Ses principes comme ses convictions n’ont pas bougé d’un iota : les criminels qui ont longtemps ensanglanté sa région doivent répondre de leurs crimes. Le 29 octobre prochain ce sera le dixième anniversaire de l’assassinat de sa petite sœur, Nour El Houda. Agée d’à peine 12 ans, enlevée de son école et retrouvée égorgée le même jour, la fillette sera enterrée dans la discrétion la plus totale, pour ne pas dire seule. « Les habitants de Larbaa étaient terrorisés. Ils avaient peur des représailles des hommes de Kertali », se souvient sa sœur. Amina, un petit bout de femme, un parcours peu commun et du courage à en revendre durant les années de feu.

Elle qui a bravé plus d’une fois l’« émir » de la région, peine aujourd’hui à retenir ses larmes. Des larmes qu’elle a toujours su cacher au fin fond de ses entrailles pour ne pas fléchir face à la cruauté des assaillants. « Ils nous ont écrasés [...] Ils nous ont piétinés », dit-elle en parlant des pouvoirs publics.« Nos blessures n’ont pas été pansées. Mais ça ne les a pas empêchés de décréter la loi sur la concorde civile. » Une loi qui a permis, selon notre interlocutrice, à tous les terroristes de la région, y compris l’« emir », de revenir chez eux et de reprendre une vie normale sinon meilleure. « Nous côtoyons quotidiennement les assassins de nos proches, nos voisins ou amis. Nous les croisons dans les artères de la ville. Ils possèdent des commerces aujourd’hui. Leurs enfants ont repris le chemin des écoles qu’ils avaient brûlées quelques années auparavant », raconte-t-elle, avant de s’interroger : « Et nous dans tout cela ? » Elle marque un petit moment d’arrêt avant d’enchaîner : « A-t-on jamais demandé - passez-moi l’expression - aux chiens que nous sommes si nous avions ou si nous pouvions pardonner un jour ? »Que revendique-t-elle aujourd’hui ?

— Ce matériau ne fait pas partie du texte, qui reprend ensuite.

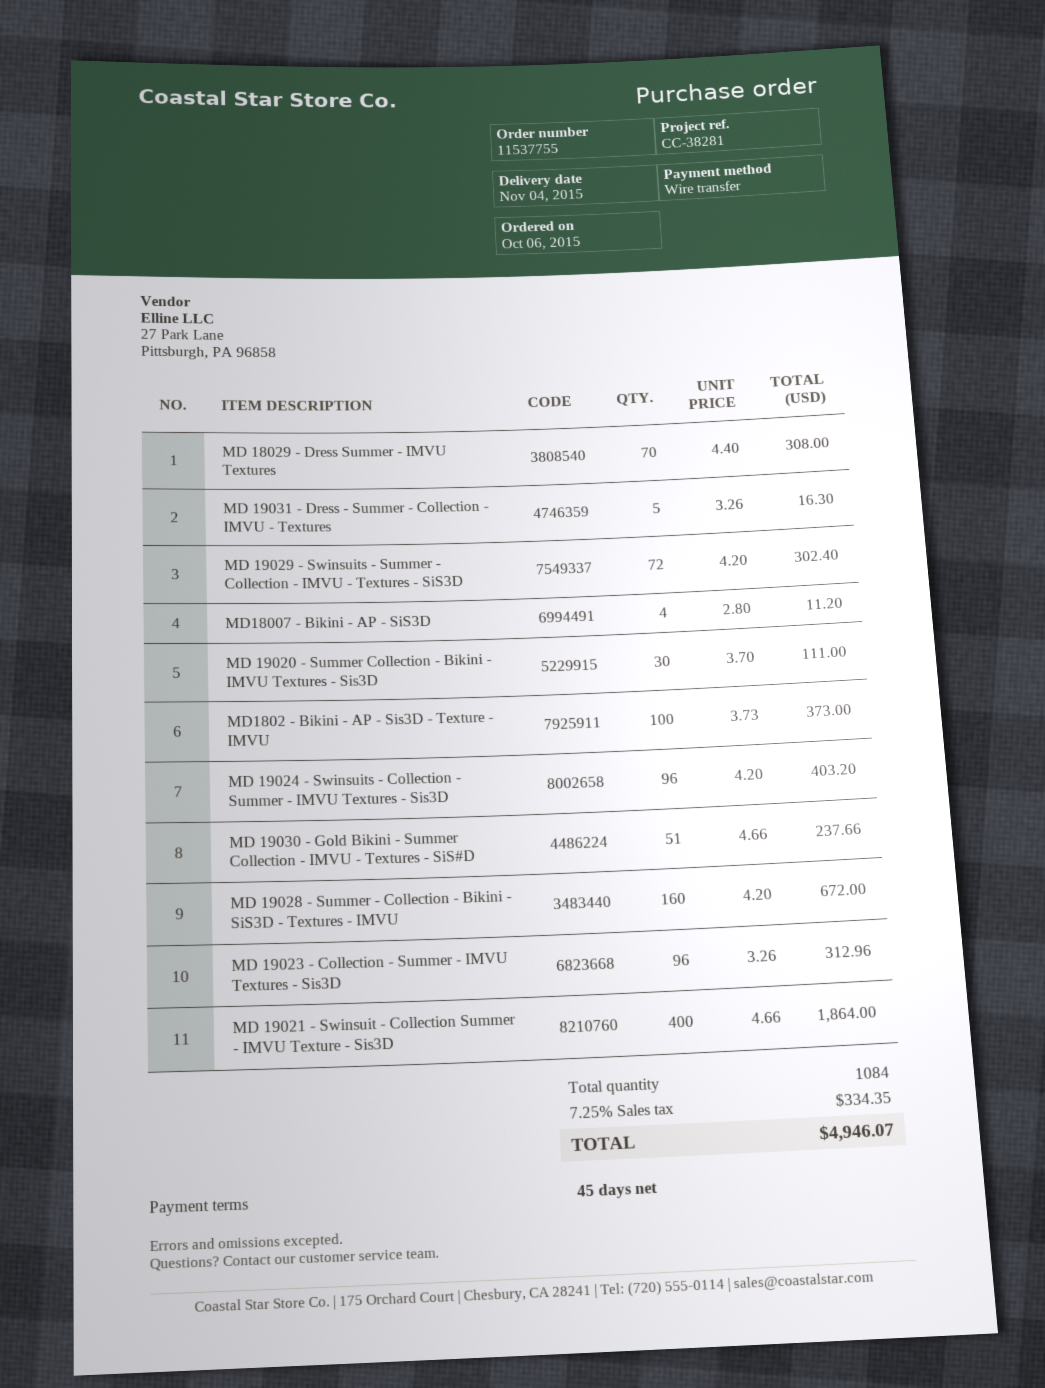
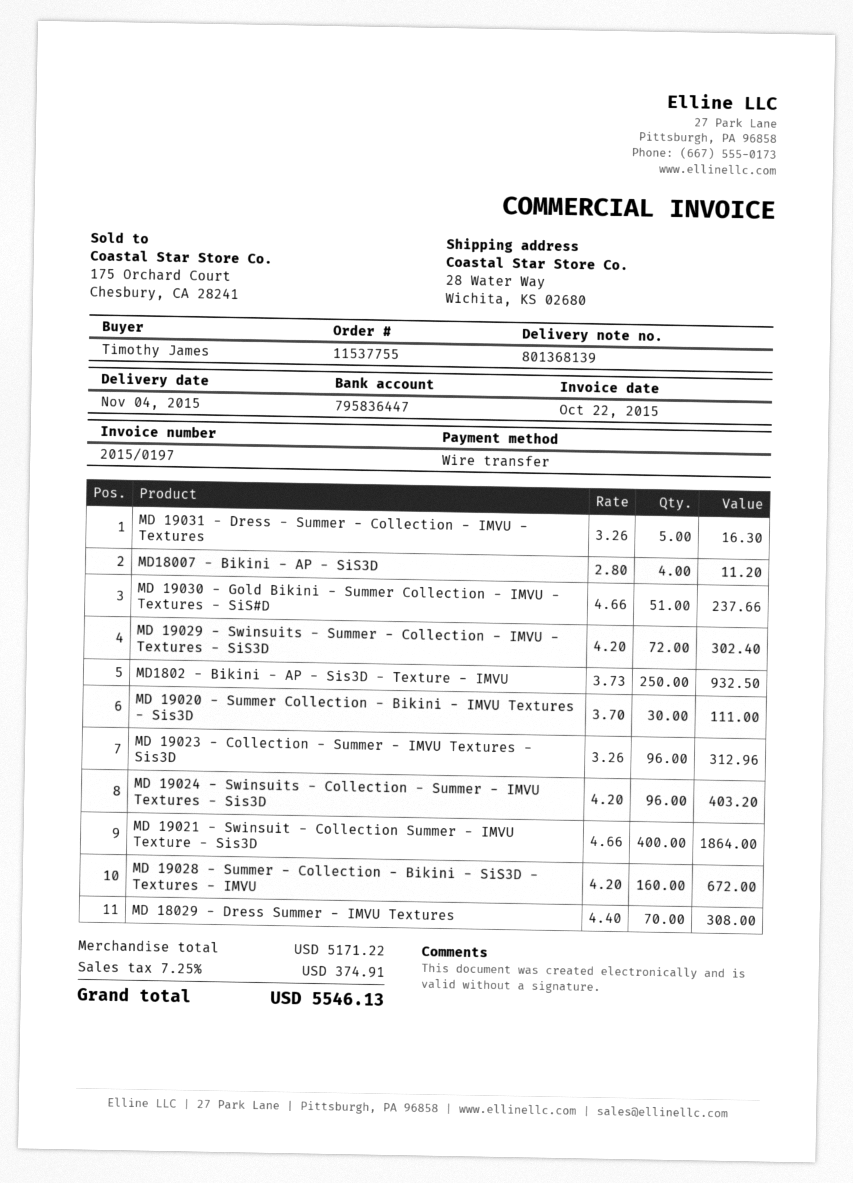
MD1802 - Bikini - AP - Sis3D - Texture - IMVU: 100 x 3.73 = 373.00 -> 250 x 3.73 = 932.50
tax: 7.25% = 334.35 -> 7.25% = 374.91
total: 4946.07 -> 5546.13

Ancienne membre de l’association Djazaïrouna, elle s’est démarquée de la démarche de l’association. De toutes les associations des victimes du terrorisme. « Je ne me reconnais plus dans ces associations. Leurs visées ne sont pas compatibles avec mes principes. » Afin d’être plus utile à ceux qui souffrent comme elle, elle a tenté de mettre en place des actions de soutien scolaire et psychologique aux orphelins, très nombreux dans sa région et dans toute la Mitidja. Pour ce faire, elle n’a pas hésité à demander assistance, notamment à l’étranger. Elle s’est déplacée régulièrement à l’étranger au début des années 2000. Elle a sillonné presque toute l’Europe pour témoigner de l’horreur vécue par les Algériens et pour demander une assistance psychique et matérielle au profit de ceux qui l’ont subie.

Elle reste convaincue que l’Algérie, à travers les victimes du terrorisme, doit sortir de ce drame incroyable via la solidarité internationale. L’ONG française Terre des Hommes lui a même permis de rencontrer le pape Jean-Paul II au Vatican. Et c’est à l’invitation du Mouvement de la paix qu’elle a sillonné la Bretagne en avril 2001. Elle s’y était rendue pour développer son projet consistant à offrir des vacances en France à des centaines d’orphelins du terrorisme et elle en est revenue avec le projet d’une association internationale pour les victimes du terrorisme en Algérie. Un projet, dit-elle, avorté par certains membres des associations des victimes du terrorisme en Algérie. « Ils se sont dressés contre le projet et s’y sont opposés de toutes leurs forces et n’ont pas manqué de le qualifier au passage d’appel à l’ingérence ; mais ils n’ont toutefois manifesté aucune volonté d’assurer la moindre prise en charge pour les victimes, notamment les enfants. »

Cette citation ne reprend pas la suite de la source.